20. There remains the case of BHEL, on which reliance has been placed by Shri Kohli. No doubt in that case it was held that the benefit of the concessional rate for project imports under Heading No. 84.66 should be given. However, the Tribunal's decision in this case was not based on any single factor, but on aim overall view, having regard to a combination of factors. This will be seen from the operative final paragraph of that order, which is reproduced below :-
"In the case before us, no material has been placed before us as to the nature of the enquiry under the Regulations made by the Assistant Collector. He has merely held that this is not a case of initial setting up or substantial expansion; The review notice also does not specify why Government has come to the conclusion that the order-in-appeal is not proper, beyond the bald assertion that no amendment to the industrial licence showing substantial expansion is produced and substantial expansion would mean increase in rated capacity. There is no doubt in this case that the additions were in the nature of a multi-crore Project and there is no doubt that the DGTD recommended the imports and the licences were suitably endorsed. While we cannot agree with the Appellate Collector that expansion of rated capacity is not relevant for the purposes of concession, we also hold that modernization and revamping do not in themselves preclude substantial expansion of an existing unit. On the facts and circumstances of this case, we are of the view that the conditions for registration are substantially fulfilled. The regulations do not require any reference to Section 13 of the Industrial Development and Regulation Act, 1951 but Only the ITC licence. These licences having been endorsed as Project Import, there was no reason for the Assistant Collector to deny the registration of the contract. Further, there is no evidence that he called upon the appellants to produce their industrial licence, on which the review notice proposes to place reliance. We find force in the respondents contention that the licence under Section 13 had in fact been obtained for the Project as it was mandatory. For these reasons, we would uphold the impugned order and discharge this notice. The appeal is dismissed."

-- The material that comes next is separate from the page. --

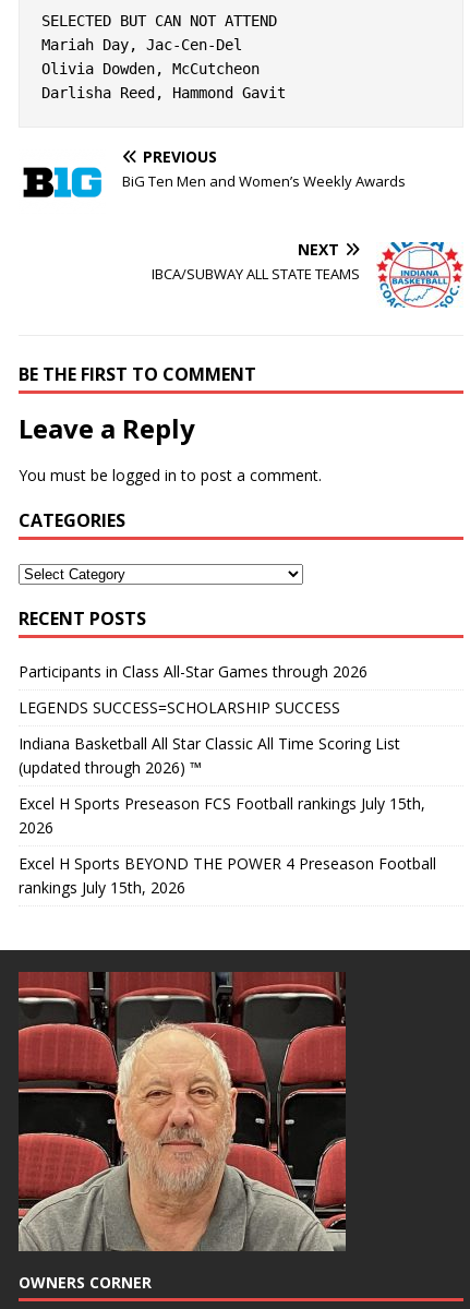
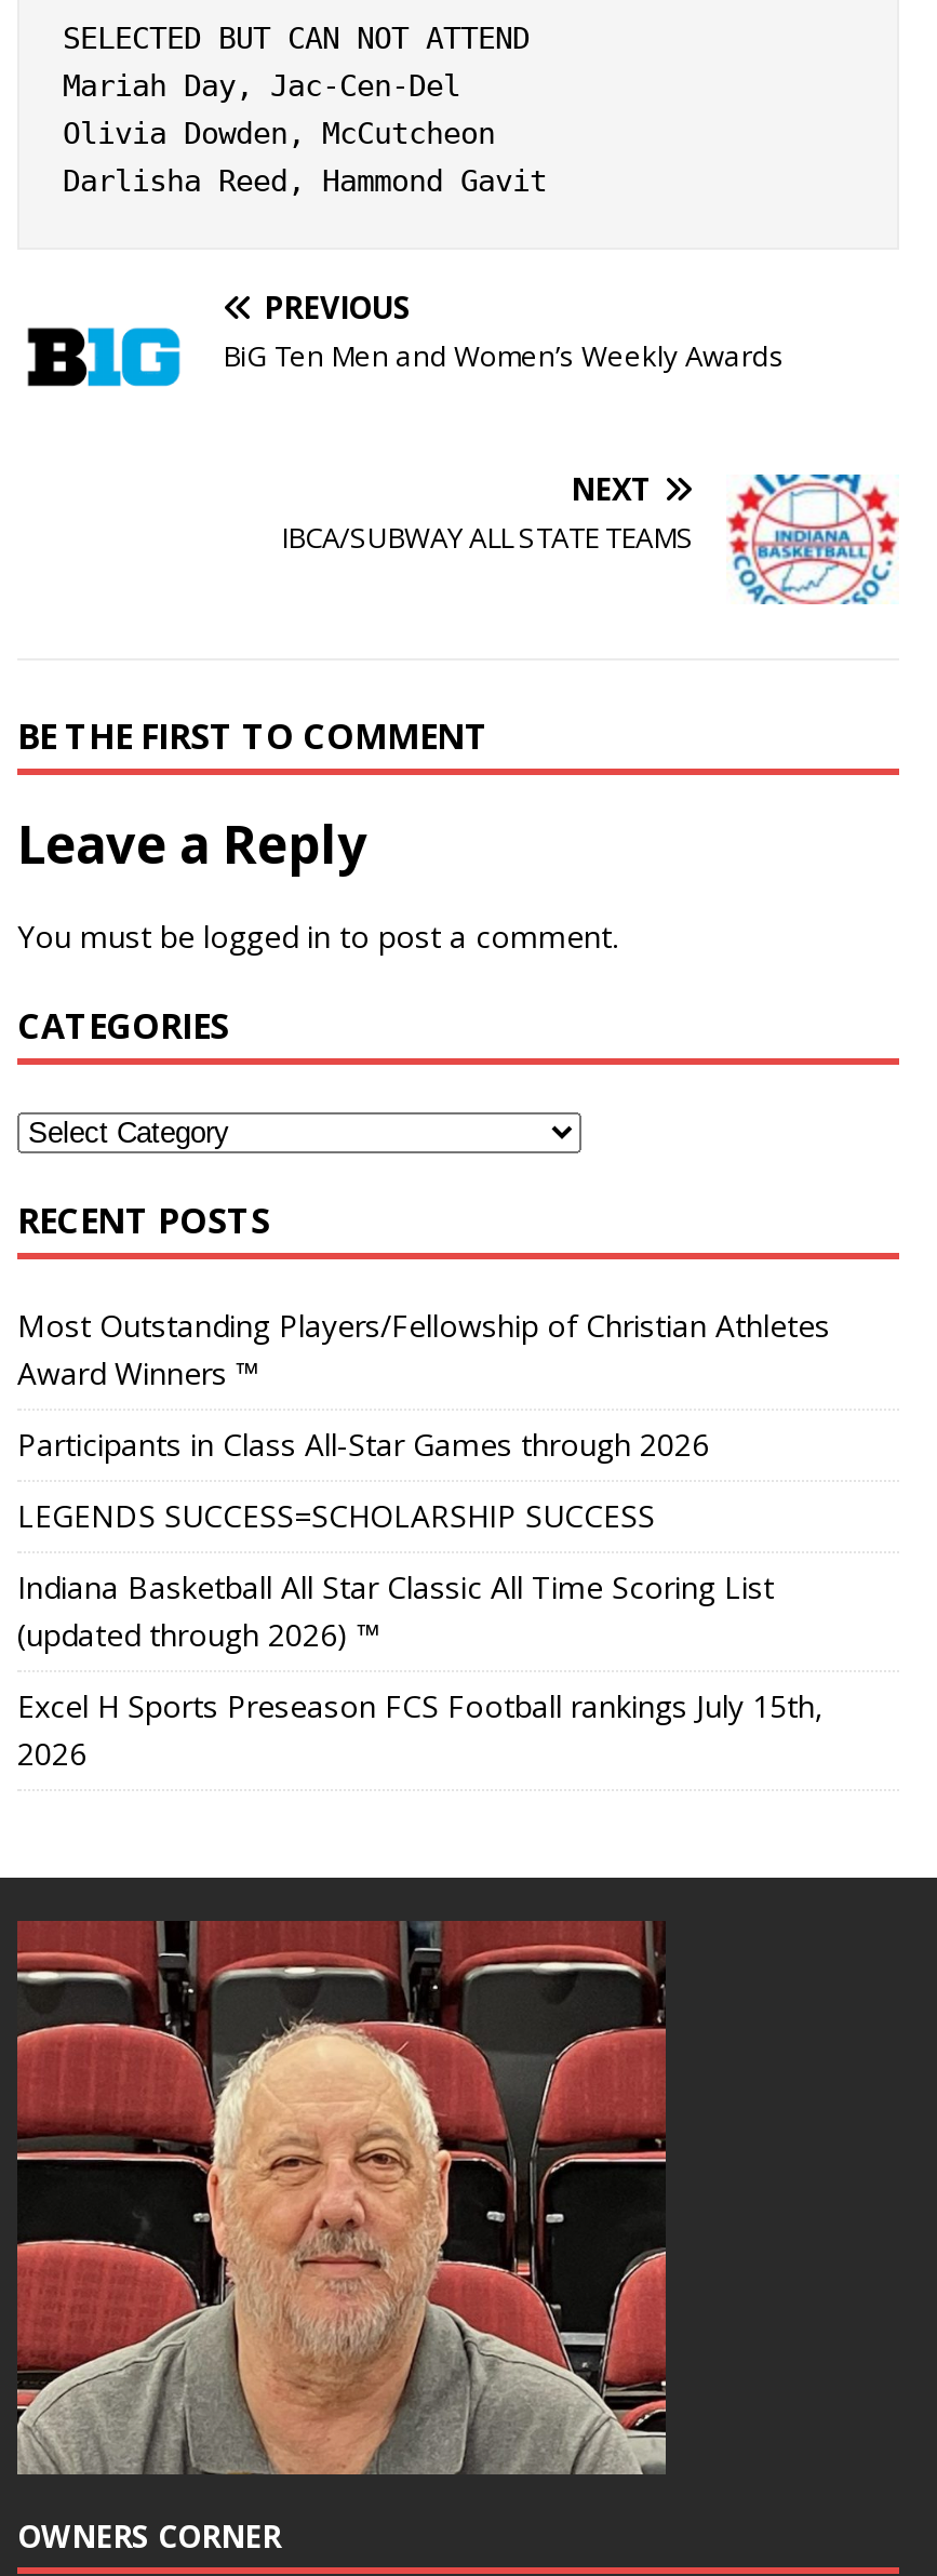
none -> [17,1305,830,1393] Most Outstanding Players/Fellowship of Christian Athletes | Award Winners ™
moved [19,661,425,838] -> [17,1424,824,1774]: Participants in Class All-Star Games through 2026 | LEGENDS SUCCESS=SCHOLARSHIP SUCCESS | Indiana Basketball All Star Classic All Time Scoring List | (updated through 2026) ™ | Excel H Sports Preseason FCS Football rankings July 15th, | 2026
[19,853,436,898] Excel H Sports BEYOND THE POWER 4 Preseason Football | rankings July 15th, 2026 -> none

As pointed out by the learned Departmental Representative, the Tribunal took the view that on the facts and circumstances of that case, the conditions for registration were substantially fulfilled.
21. Reliance has been placed on the observations of the Bench that "modernization and revamping do not in themselves preclude substantial expansion of an existing unit". The appellants appear to take this observation as meaning that modernization and revamping could be considered as equivalent to substantial expansion. But the words used by the Bench do not lend themselves to such a construction. One may say "a bureaucrat is not precluded from being a philosopher". This is far from saying that every bureaucrat is necessarily equivalent to a philosopher. I am, therefore, of the view that the Tribunal's order in the case of BHEL does not contain a decision that modernization and revamping are equivalent to substantial expansion, and therefore, does not support the case of the appellants.
22. Shri Saha had referred to the wording of the Project Imports Regulations, 1986. I do not think these are of much assistance in the present case. It is a moot question how far a definition contained in regulations can influence the interpretation of the Tariff Item as contained in the statutory schedule. Secondly, these Regulations cannot be considered as contemporanea expositio so far as the Customs Tariff Act, 1975 is concerned. The question can be decided without reference to these Regulations, as seen from the above discussion.
23. My decision on the point of difference is therefore that the appellants were not entitled to the benefit of the concessional rate of duty under Heading No. 84.66 on the goods imported by them.
24. The case should now go back to the learned Members of the original Bench for passing the final order in the light of the above decision.